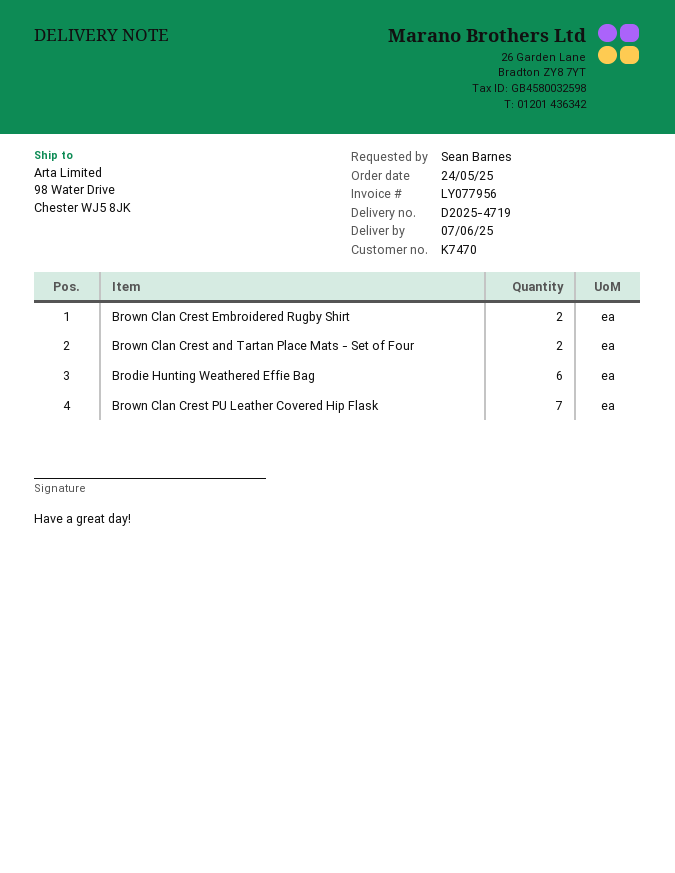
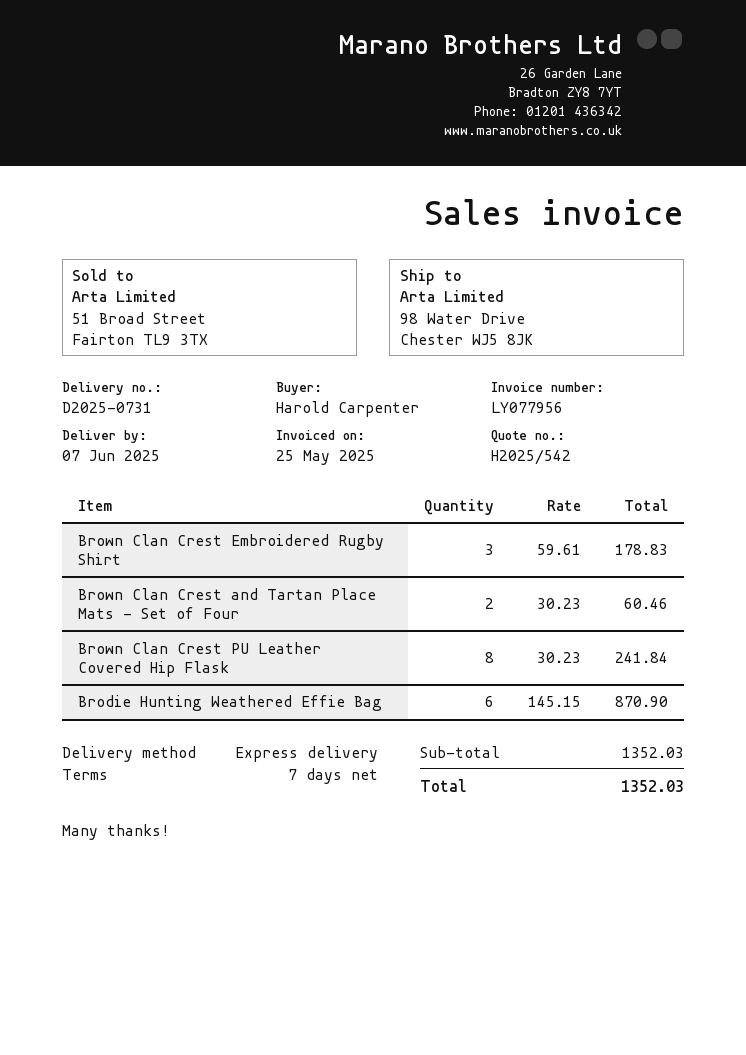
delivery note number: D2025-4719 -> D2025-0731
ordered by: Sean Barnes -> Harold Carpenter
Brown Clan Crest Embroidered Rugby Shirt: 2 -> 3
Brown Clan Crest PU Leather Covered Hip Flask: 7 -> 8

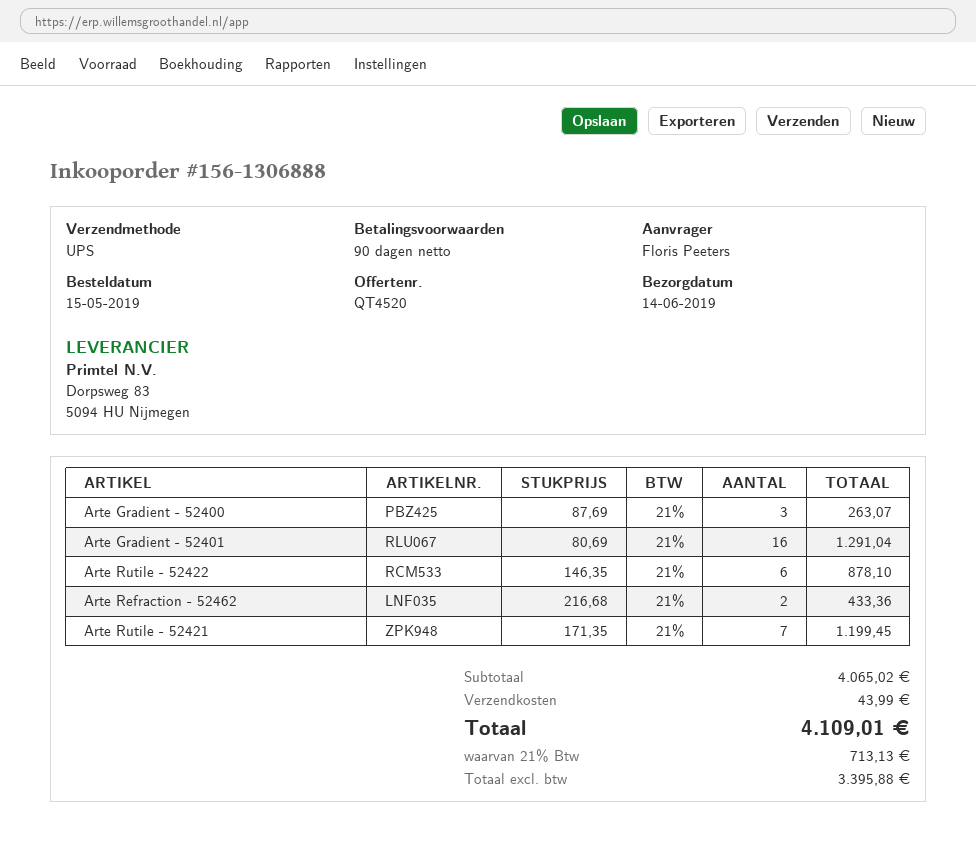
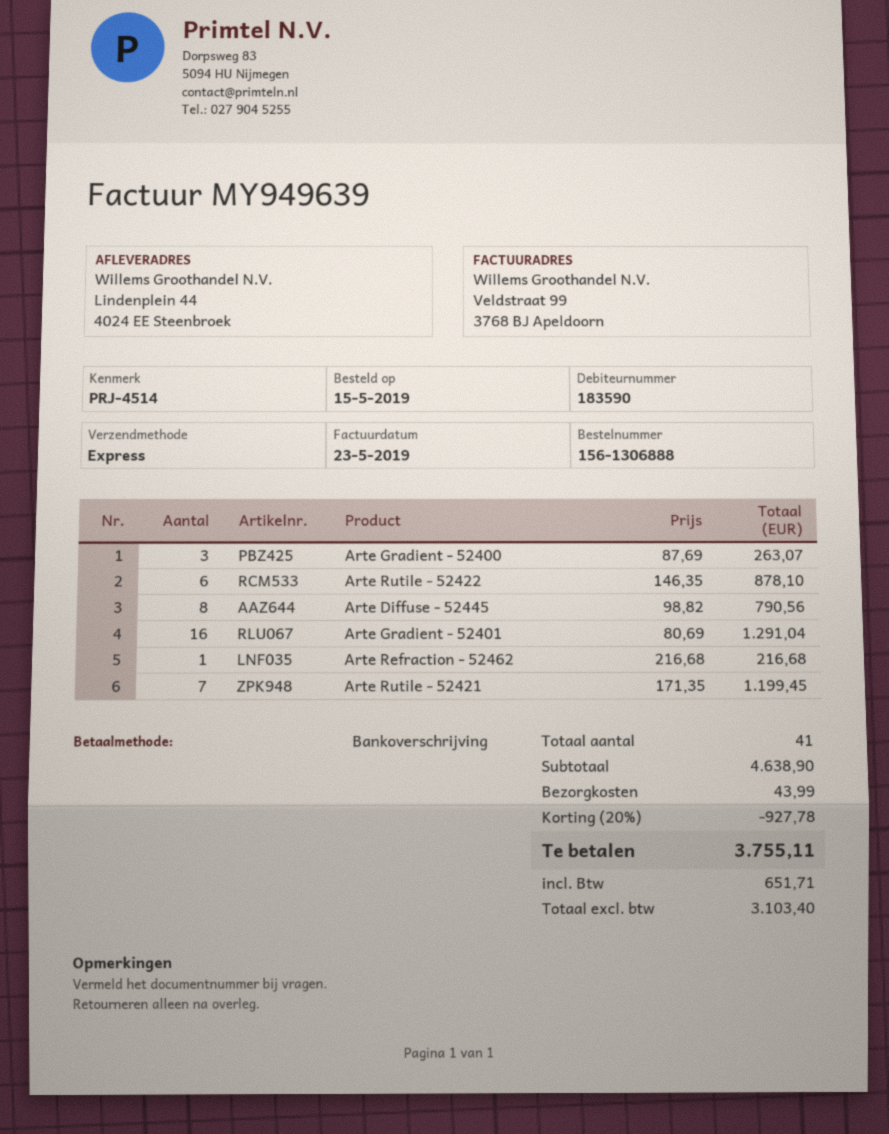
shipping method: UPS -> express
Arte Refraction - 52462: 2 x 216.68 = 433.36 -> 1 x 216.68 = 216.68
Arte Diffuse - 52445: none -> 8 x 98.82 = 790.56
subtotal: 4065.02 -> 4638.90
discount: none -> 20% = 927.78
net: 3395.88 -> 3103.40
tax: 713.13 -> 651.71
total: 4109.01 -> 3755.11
+ + + + + + +
REQUIRED WORK
Look through the entries above, find each line containing "none", and copy it.

ANSWER TO THE PROBLEM
Arte Diffuse - 52445: none -> 8 x 98.82 = 790.56
discount: none -> 20% = 927.78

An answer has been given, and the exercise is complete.